No es que Israel necesite una razón para la guerra, pero más que una guerra de agresión para un cambio de régimen, los ataques furtivos de Israel contra Irán ‒en Junio de 2025 y ahora‒ buscan eliminar a Irán tal como lo conocemos.
Como vimos, cuando Irán atacó a Israel en represalia por su agresión en Junio de 2025, los israelíes gimieron y se lamentaron por su eterna victimización. ¿Cómo respondió el mundo? Esencialmente le dijo a Israel “háblale a la mano; porque la cara no escucha”. Esa es una expresión de hip-hop para “vete a la mierd …”.
Sí, los israelíes son cobardes. No son “leones rugientes”, como han bautizado su guerra de agresión contra Irán. Como ratas de alcantarilla, se escabullen a sus refugios fortificados, entonan su espantoso cántico: “La nación de Israel vive”, y se deleitan con las noticias de inocentes asesinados. Si bien la mayoría de los estadounidenses se opone a la guerra de Israel y Trump contra Irán, según el Wall Street Journal y el Jewish Insider la mayoría de los israelíes la acogen con satisfacción.
Finalmente, el establishment occidental de política exterior, también conocido como las élites globales promiscuas y beligerantes de Epstein, no cree que existan patriotismo, nacionalismo ni solidaridad entre grupos fuera de Occidente. Para ellos, la valiente intervención militar de los Houthi y Hezbollah en favor de los palestinos (que siguen siendo masacrados a diario con la aprobación occidental) se debe a las órdenes de sus titiriteros iraníes.

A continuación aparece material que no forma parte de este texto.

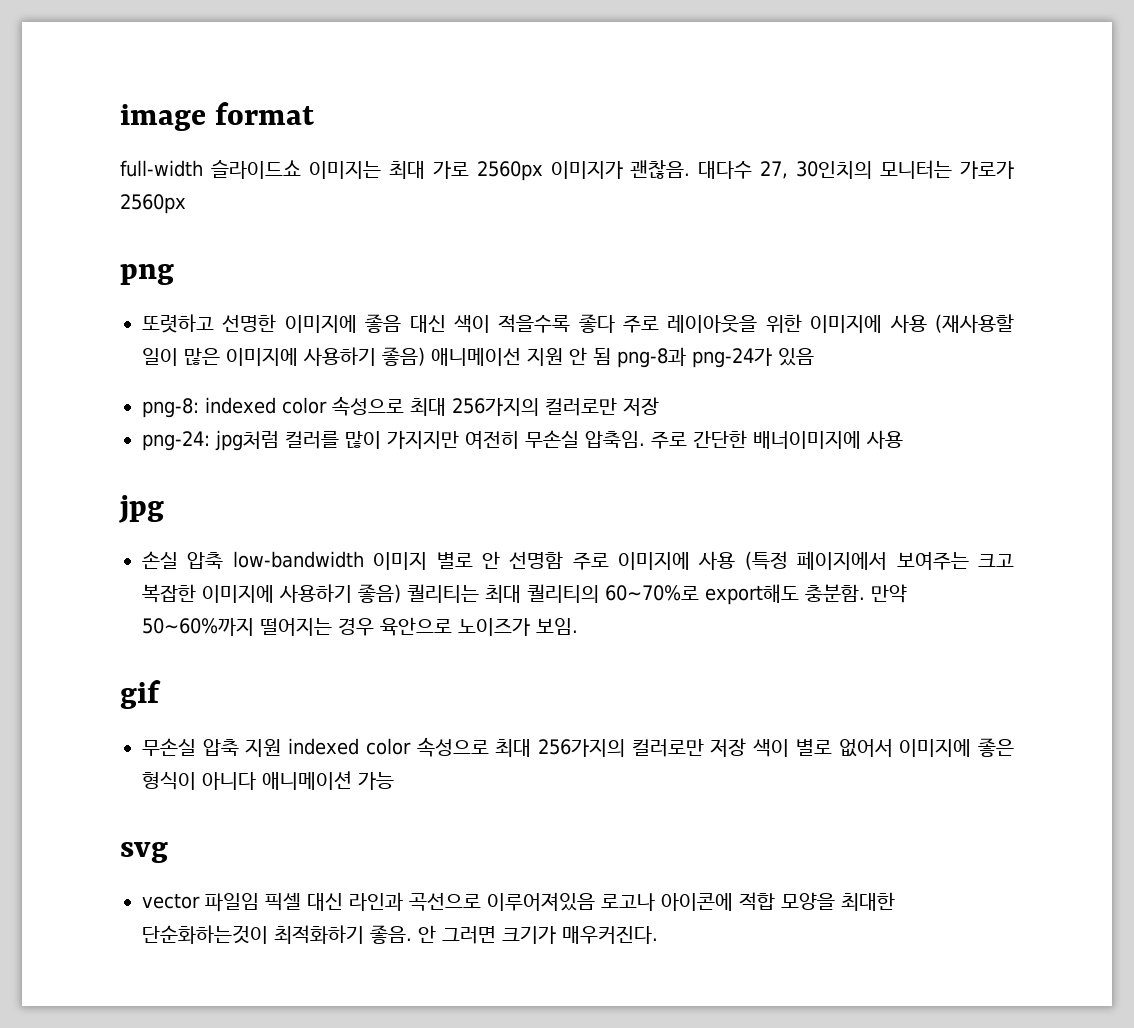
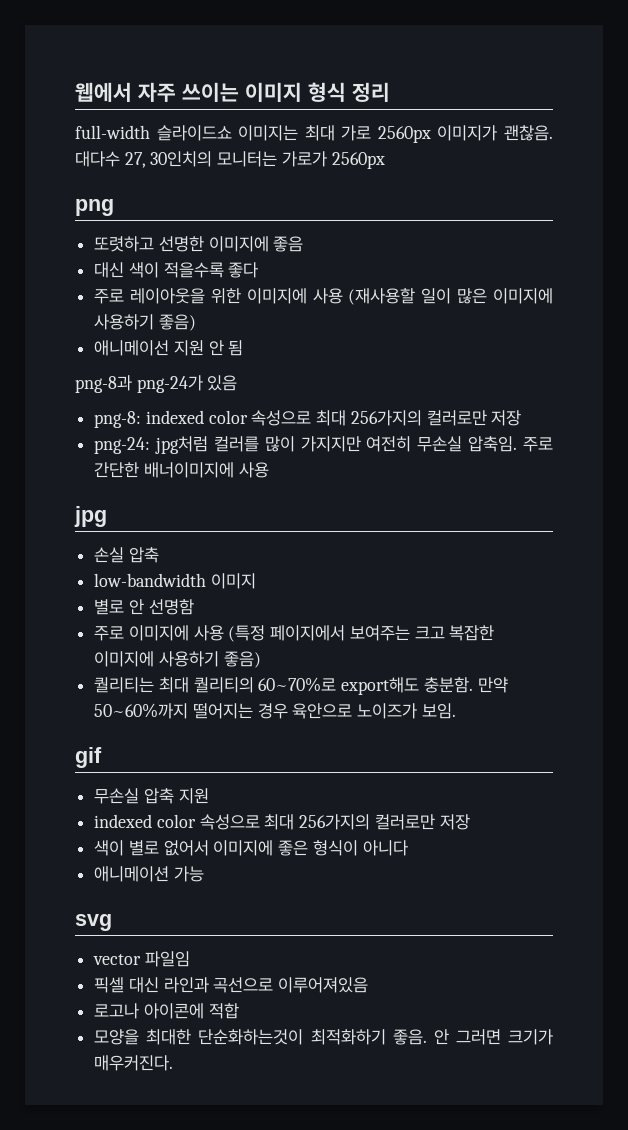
- image format
+ 웹에서 자주 쓰이는 이미지 형식 정리
- 또렷하고 선명한 이미지에 좋음 대신 색이 적을수록 좋다 주로 레이아웃을 위한 이미지에 사용 (재사용할 일이 많은 이미지에 사용하기 좋음) 애니메이선 지원 안 됨 png-8과 png-24가 있음
+ 또렷하고 선명한 이미지에 좋음
+ 대신 색이 적을수록 좋다
+ 주로 레이아웃을 위한 이미지에 사용 (재사용할 일이 많은 이미지에 사용하기 좋음)
+ 애니메이선 지원 안 됨
+ png-8과 png-24가 있음
- 손실 압축 low-bandwidth 이미지 별로 안 선명함 주로 이미지에 사용 (특정 페이지에서 보여주는 크고 복잡한 이미지에 사용하기 좋음) 퀄리티는 최대 퀄리티의 60~70%로 export해도 충분함.
+ 손실 압축
+ low-bandwidth 이미지
+ 별로 안 선명함
+ 주로 이미지에 사용 (특정 페이지에서 보여주는 크고 복잡한 이미지에 사용하기 좋음)
+ 퀄리티는 최대 퀄리티의 60~70%로 export해도 충분함.
- 무손실 압축 지원 indexed color 속성으로 최대 256가지의 컬러로만 저장 색이 별로 없어서 이미지에 좋은 형식이 아니다 애니메이션 가능
+ 무손실 압축 지원
+ indexed color 속성으로 최대 256가지의 컬러로만 저장
+ 색이 별로 없어서 이미지에 좋은 형식이 아니다
+ 애니메이션 가능
- vector 파일임 픽셀 대신 라인과 곡선으로 이루어져있음 로고나 아이콘에 적합 모양을 최대한 단순화하는것이 최적화하기 좋음.
+ vector 파일임
+ 픽셀 대신 라인과 곡선으로 이루어져있음
+ 로고나 아이콘에 적합
+ 모양을 최대한 단순화하는것이 최적화하기 좋음.

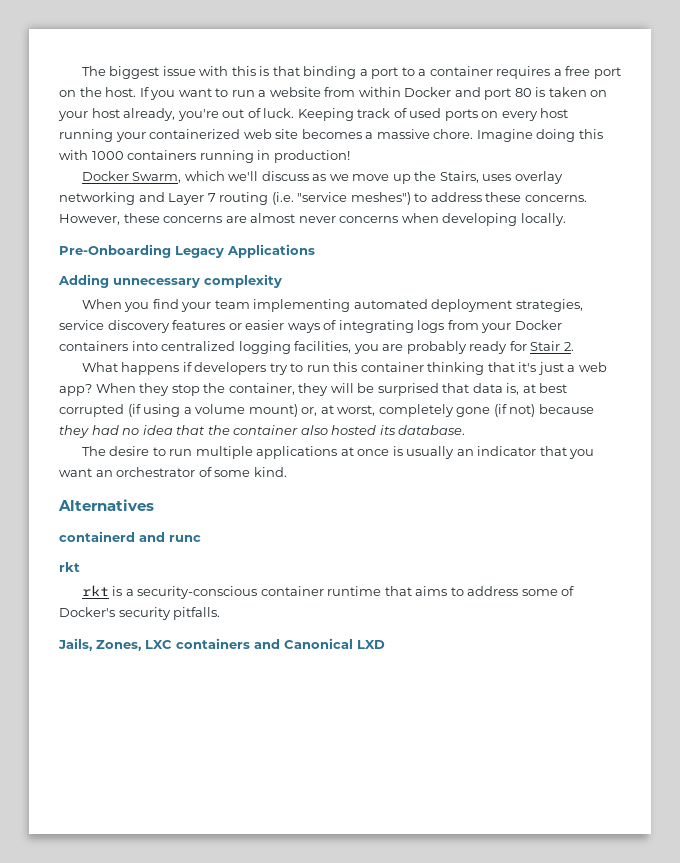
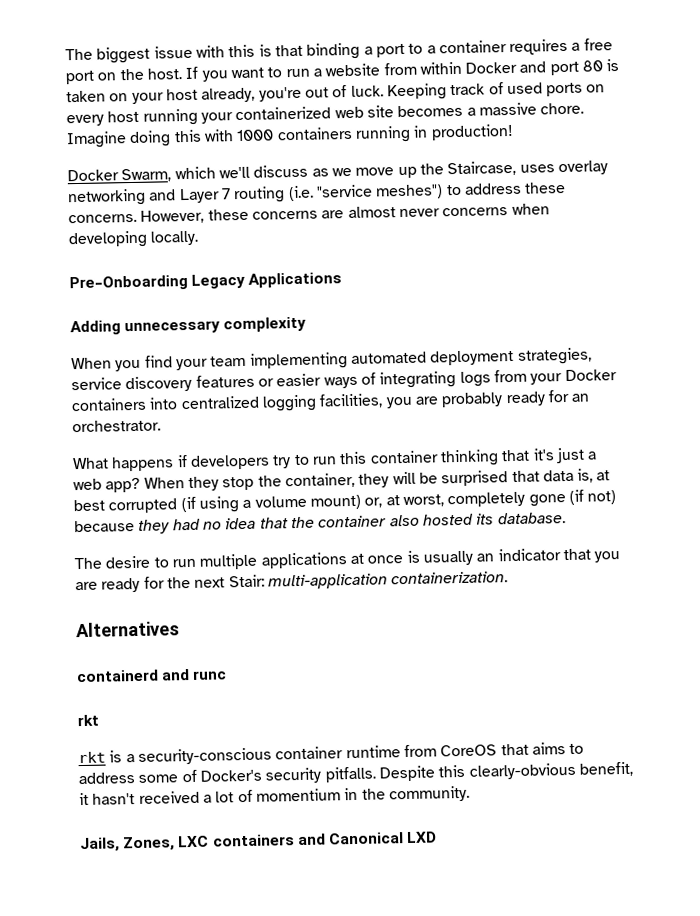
- Docker Swarm, which we'll discuss as we move up the Stairs, uses overlay networking and Layer 7 routing (i.e. "service meshes") to address these concerns.
+ Docker Swarm, which we'll discuss as we move up the Staircase, uses overlay networking and Layer 7 routing (i.e. "service meshes") to address these concerns.
- When you find your team implementing automated deployment strategies, service discovery features or easier ways of integrating logs from your Docker containers into centralized logging facilities, you are probably ready for Stair 2.
+ When you find your team implementing automated deployment strategies, service discovery features or easier ways of integrating logs from your Docker containers into centralized logging facilities, you are probably ready for an orchestrator.
- The desire to run multiple applications at once is usually an indicator that you want an orchestrator of some kind.
+ The desire to run multiple applications at once is usually an indicator that you are ready for the next Stair: multi-application containerization.
- rkt is a security-conscious container runtime that aims to address some of Docker's security pitfalls.
+ rkt is a security-conscious container runtime from CoreOS that aims to address some of Docker's security pitfalls. Despite this clearly-obvious benefit, it hasn't received a lot of momentium in the community.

Según esta mentalidad, sólo los “soldados” de Occidente actúan en solidaridad con su pueblo.
Quiero citarles las palabras del asesinado líder espiritual iraní, el Ayatollah Khamenei, días antes de su martirio, palabras prácticamente imposibles de encontrar en Google, el guardián de las élites de Epstein. A diferencia de las ratas de alcantarilla, el Ayatollah se negó a bajar a la clandestinidad. Dijo:
“Tengo un cuerpo discapacitado. Tengo un poco de dignidad, que ustedes, el pueblo, me han dado. Lo arriesgué todo, dispuesto a sacrificarlo todo, por mi fe y por mi pueblo”. Luego dirigió a la multitud en oración.
Comparen el trascendental mensaje del Ayatollah, con las palabras del degenerado en Washington D.C., el pasado Sábado:
“Puede que se pierdan las vidas de valientes héroes estadounidenses, y puede que tengamos bajas. Eso suele ocurrir en la guerra”. Al conocerse la noticia de nuestros caídos, Trump prosiguió alardeando de su ostentoso, vulgar y dorado futuro miembro del salón de baile de la Casa Blanca. ¿Quién le inspira más?